2.2 Traffic Distribution

The IPFE is a packet-based load balancer that makes a large cluster accessible to incoming connections through a minimal number of IP addresses. These incoming connections can be TCP, unihomed SCTP, or multihomed SCTP. The IPFE distributes these connections among a list of target IP addresses by forwarding incoming packets. The list is called the Target Set IP List, and an outward-facing IP address is called a Target Set Address (TSA). A packet arriving at the IPFE and destined for the TSA is forwarded to an address in the Target Set IP List.

There can be as many as 16 IP addresses in the target set IP list and thus the IPFE may distribute traffic among as many as 32 physical or virtual application servers. Each server in the target set IP list can have a Weighting indicating that the IPFE should apportion more or fewer connections to that server. The load balancing algorithm for apportioning connections is also configurable through a number of settings. The TSA, target set IP list, weighting, and load balancing algorithm settings are together called a Target Set. There can be as many as 32 independent target sets configured on one IPFE.

The IPFE neither interprets nor modifies anything in the TCP or SCTP payload.

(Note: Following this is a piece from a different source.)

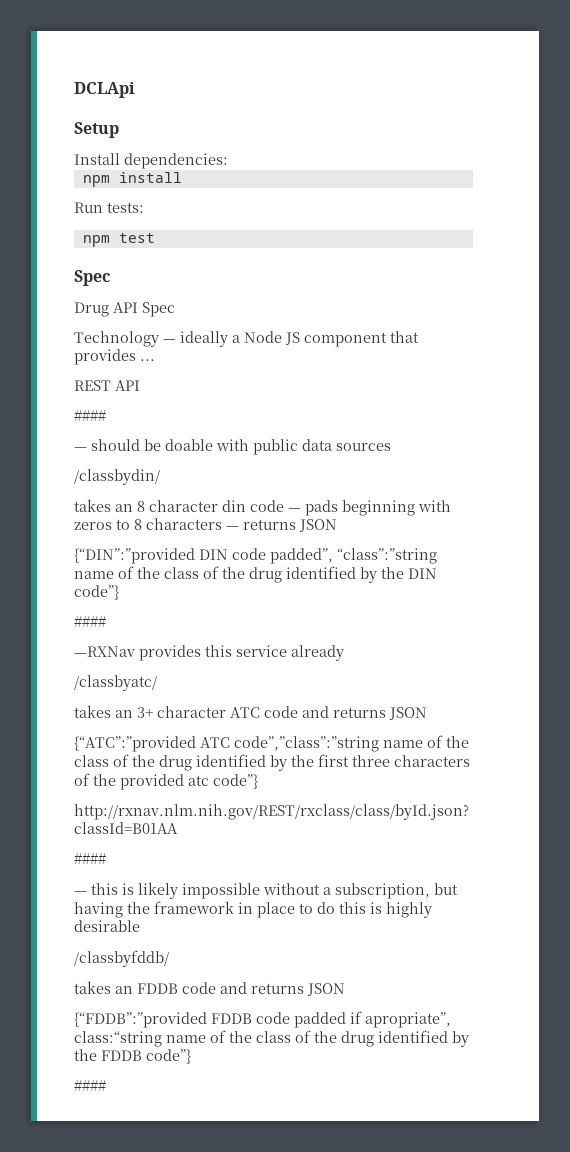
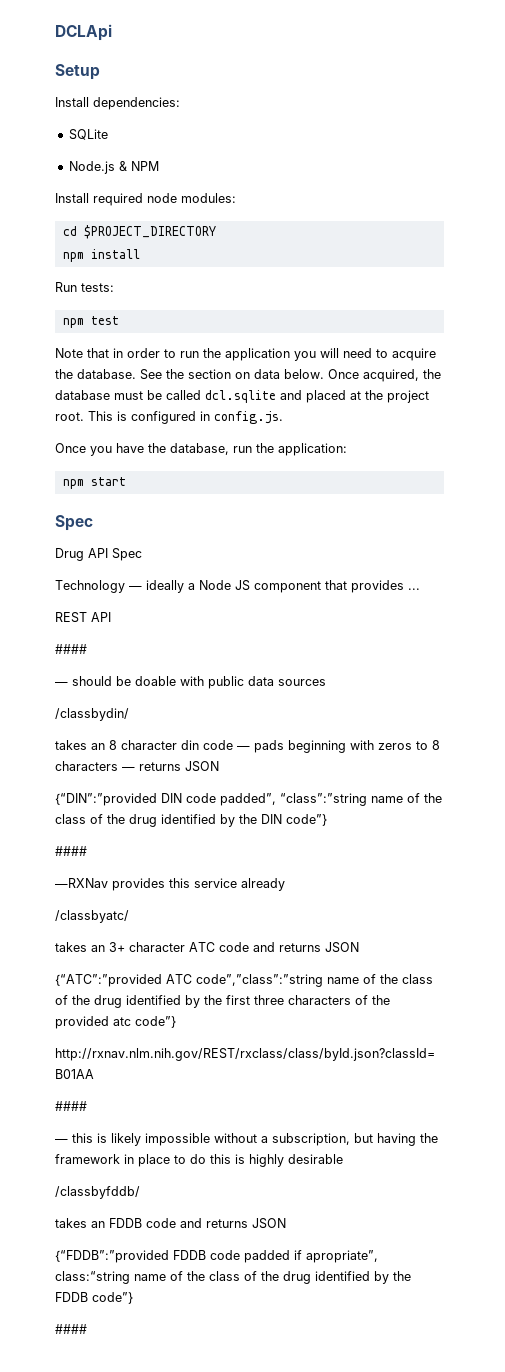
(228, 161) none -> [68,129,108,140] [68,161,159,174] [55,193,236,206] [62,225,216,239] // SQLite // Node.js & NPM // Install required node modules: // cd $PROJECT_DIRECTORY
(155, 238) none -> [55,348,436,361] [55,369,441,382] [55,390,429,403] [55,411,283,424] [55,443,347,456] [62,477,126,489] // Note that in order to run the application you will need to acquire the database. See the section on data below. Once acquired, the database must be called dcl.sqlite and placed at the project root. This is configured in config.js. // Once you have the database, run the application: // npm start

The IPFE also does not maintain TCP or SCTP state, but keeps sufficient state to route all packets for a particular session to the same application server.

Return traffic from the application server to the client (both TCP and SCTP) does not pass through the IPFE, but routes directly to the gateway.

Switch MAC Address Cache and Ping Feature

In a certain deployments where all traffic passes through the IPFE, no Ethernet packets go directly to the DA-MP from the gateway (or remote peer, for the case that a remote peer is on the local network segment). If there is any connection in which the traffic flows to the DAMP through IPFE (a floating connection) and there are two or more switches in between IPFE and DAMP, this feature must be enabled. Any intermediate Switch would be unaware that the Ethernet jack ("switch port") of the gateway (or peer) is a viable path for packets emitted by the DA-MP. In this case, the Switch would broadcast that packet to all Ethernet switch ports as a last resort. This creates network flooding.

For this situation, even if the switch had knowledge of the aforementioned switch port, this information expires after five minutes on typical switch configurations.

The solution to this problem is to keep the switch tables up-to-date with periodic pings to remote peers or gateways. An ICMP or ARP ping every two minutes, from the DA-MPs, is sufficient.

To run the ping on a particular DA-MP, login as root and run

/usr/TKLC/dsr/bin/pingAllLivePeers -v

Use pingAllLivePeers -h for options. These commands can be used for diagnostics. Note that background operation logs to /var/log/messages and /var/log/cron.